Last year at SoxFest, Avisail Garcia was the one player who struck me as larger than he looked on TV. He's not the tallest or heaviest of the White Sox, but even standing among guys like Jose Abreu and Adam Dunn, he more closely resembled a speed-rushing defensive end than a right fielder.
Apparently, that wasn't supposed to happen.
Rick Hahn, talking to Matt Spiegel and Barry Rozner on 670 The Score this morning, touched on this topic during a wide-ranging interview before this year's SoxFest. Rozner told Hahn that he didn't think Garcia looked as quick as he did in 2013, even before the injury.
Hahn confirmed this:
"Early on in the year, he wasn't quite getting down the line as quickly as he had in the past. He wasn't quite necessarily getting the balls in the gap like he had in the past, and we had those conversations with Avi as he left Chicago at the end of the year. We wanted to make sure he came to camp this year in the best possible shape that he can be; at the same weight that he was back in 2013 when we first acquired him and we saw him beating out balls to shortstop and almost beating out ground balls to second at times.
"Yesterday, he came for SoxFest, and although he and I haven't sat down and had a conversation yet, everything I've heard is that he looks fantastic, and that he played some winter ball, and he's fully committed to being that player again."
Eyewitness accounts back this up:
Garcia looking good. Sox saw him slow down as he got bigger in '14, asked him to lose a few. pic.twitter.com/TPLkBXI5Bk
— Daryl Van Schouwen (@CST_soxvan) January 23, 2015
Avi Garcia lost weight in off season. Smiled when asked how much. Said he didn't know exactly
— Scott Merkin (@scottmerkin) January 23, 2015
Avi Garcia on present phys. condition: "I don’t know how much I lost, but I know I’m skinny.
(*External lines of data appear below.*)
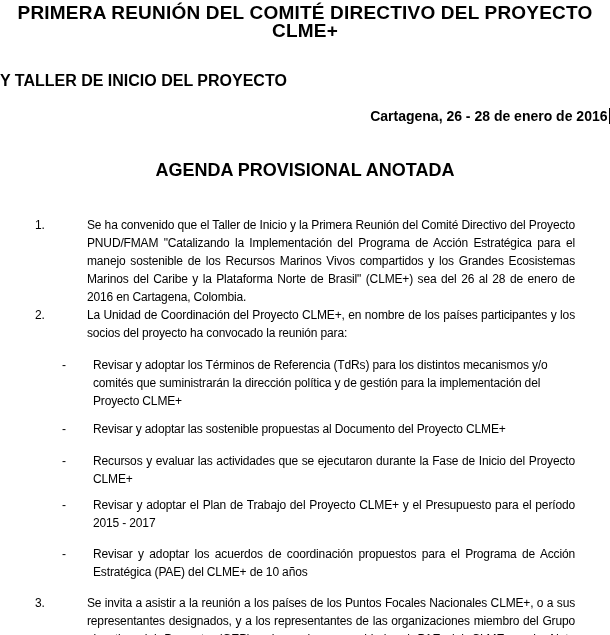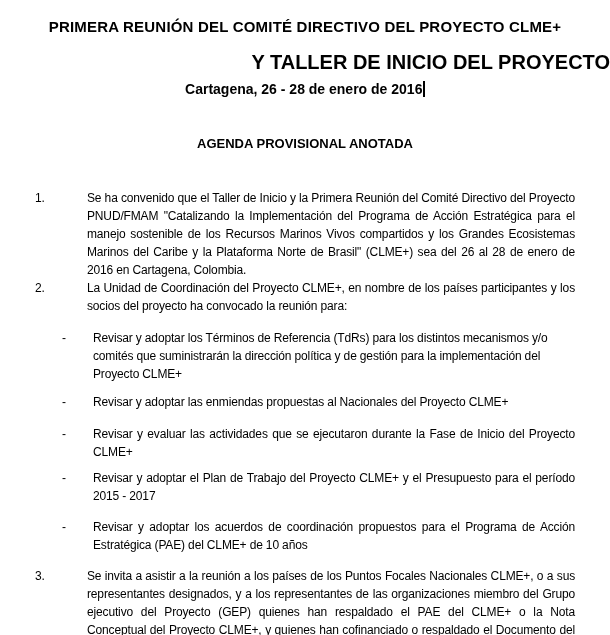--- a/index.html
+++ b/index.html
@@ -22,10 +22,10 @@
     overflow: hidden;
   }
   .title1 {
-    padding-top: 18px;
+    padding-top: 4px;
     text-align: center;
     font-weight: bold;
-    font-size: 15px;
+    font-size: 19px;
     letter-spacing: 0.2px;
     line-height: 18px;
   }

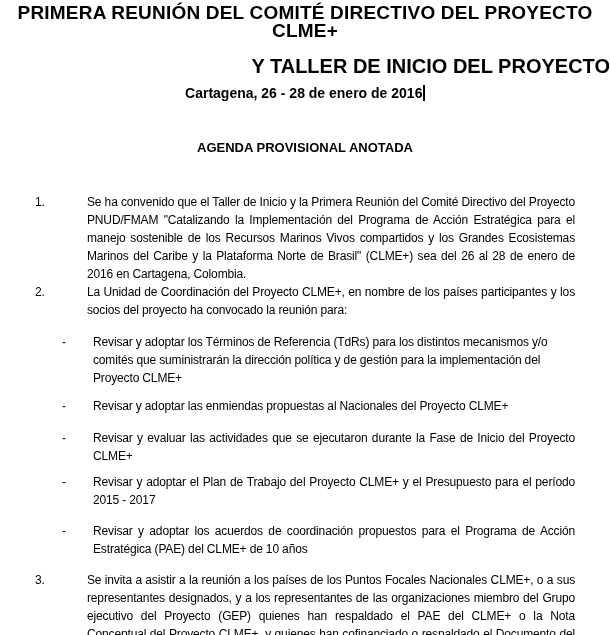--- a/index.html
+++ b/index.html
@@ -30,10 +30,10 @@
     line-height: 18px;
   }
   .title2 {
-    margin-top: 17px;
-    text-align: right;
+    margin-top: 32px;
+    text-align: left;
     font-weight: bold;
-    font-size: 20px;
+    font-size: 16px;
     line-height: 18px;
   }
   .dateline {

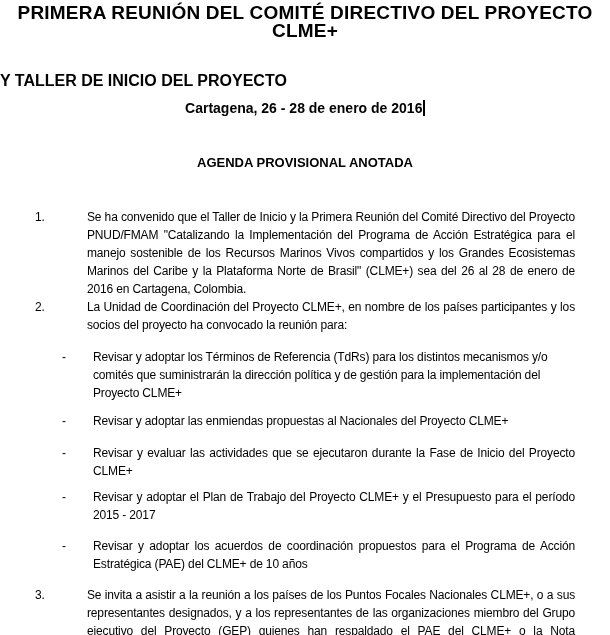--- a/index.html
+++ b/index.html
@@ -37,8 +37,8 @@
     line-height: 18px;
   }
   .dateline {
-    margin-top: 9px;
-    text-align: center;
+    margin-top: 17px;
+    text-align: right;
     font-weight: bold;
     font-size: 14px;
     line-height: 18px;

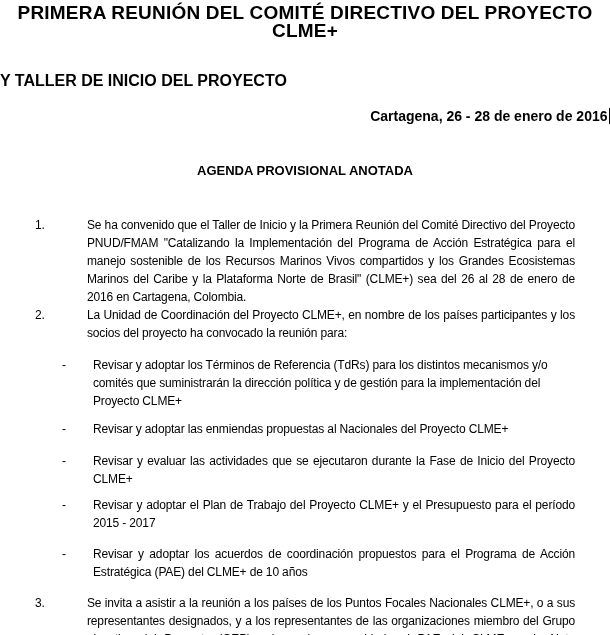--- a/index.html
+++ b/index.html
@@ -55,7 +55,7 @@
     margin-top: 38px;
     text-align: center;
     font-weight: bold;
-    font-size: 13px;
+    font-size: 18px;
     line-height: 15px;
   }
   .content {

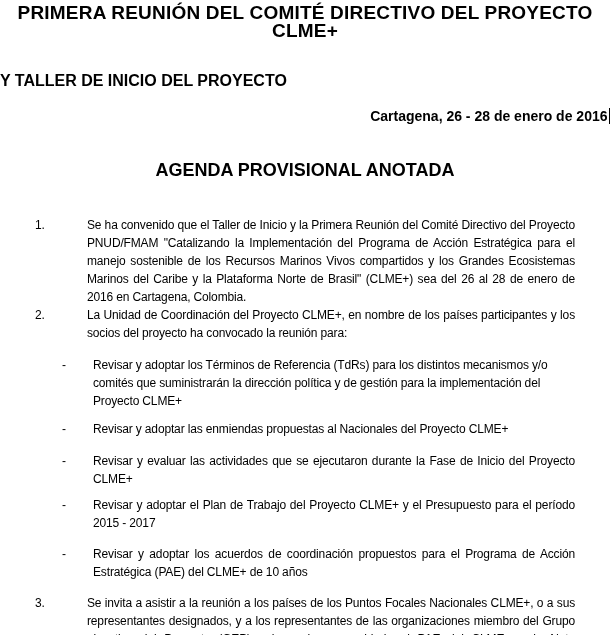--- a/index.html
+++ b/index.html
@@ -136,7 +136,7 @@
 
       <div class="bullet mt10">
         <span class="dash">-</span>
-        <span class="txt"><span class="bold">Revisar y adoptar</span><span> las enmiendas propuestas al Nacionales del Proyecto CLME+</span></span>
+        <span class="txt"><span class="bold">Revisar y adoptar</span><span> las sostenible propuestas al Documento del Proyecto CLME+</span></span>
       </div>
 
       <div class="bullet mt14">

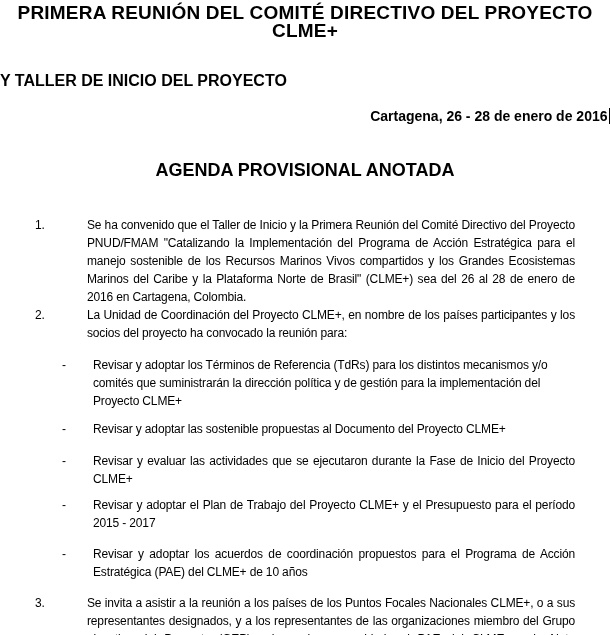--- a/index.html
+++ b/index.html
@@ -141,7 +141,7 @@
 
       <div class="bullet mt14">
         <span class="dash">-</span>
-        <span class="txt just"><span class="bold">Revisar y evaluar</span><span> las actividades que se ejecutaron durante la Fase de Inicio del Proyecto CLME+</span></span>
+        <span class="txt just"><span class="bold">Recursos y evaluar</span><span> las actividades que se ejecutaron durante la Fase de Inicio del Proyecto CLME+</span></span>
       </div>
 
       <div class="bullet mt8">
I don’t know how much, but I feel really good."
— Scott Merkin (@scottmerkin) January 24, 2015
It looks like Garcia's a good bet to get the Best Shape Of His Life treatment in spring training, but it's more important that this story shows up in his defense. Either that, or Adam Eaton's going to have to expand the definition of center field to make up for the difference.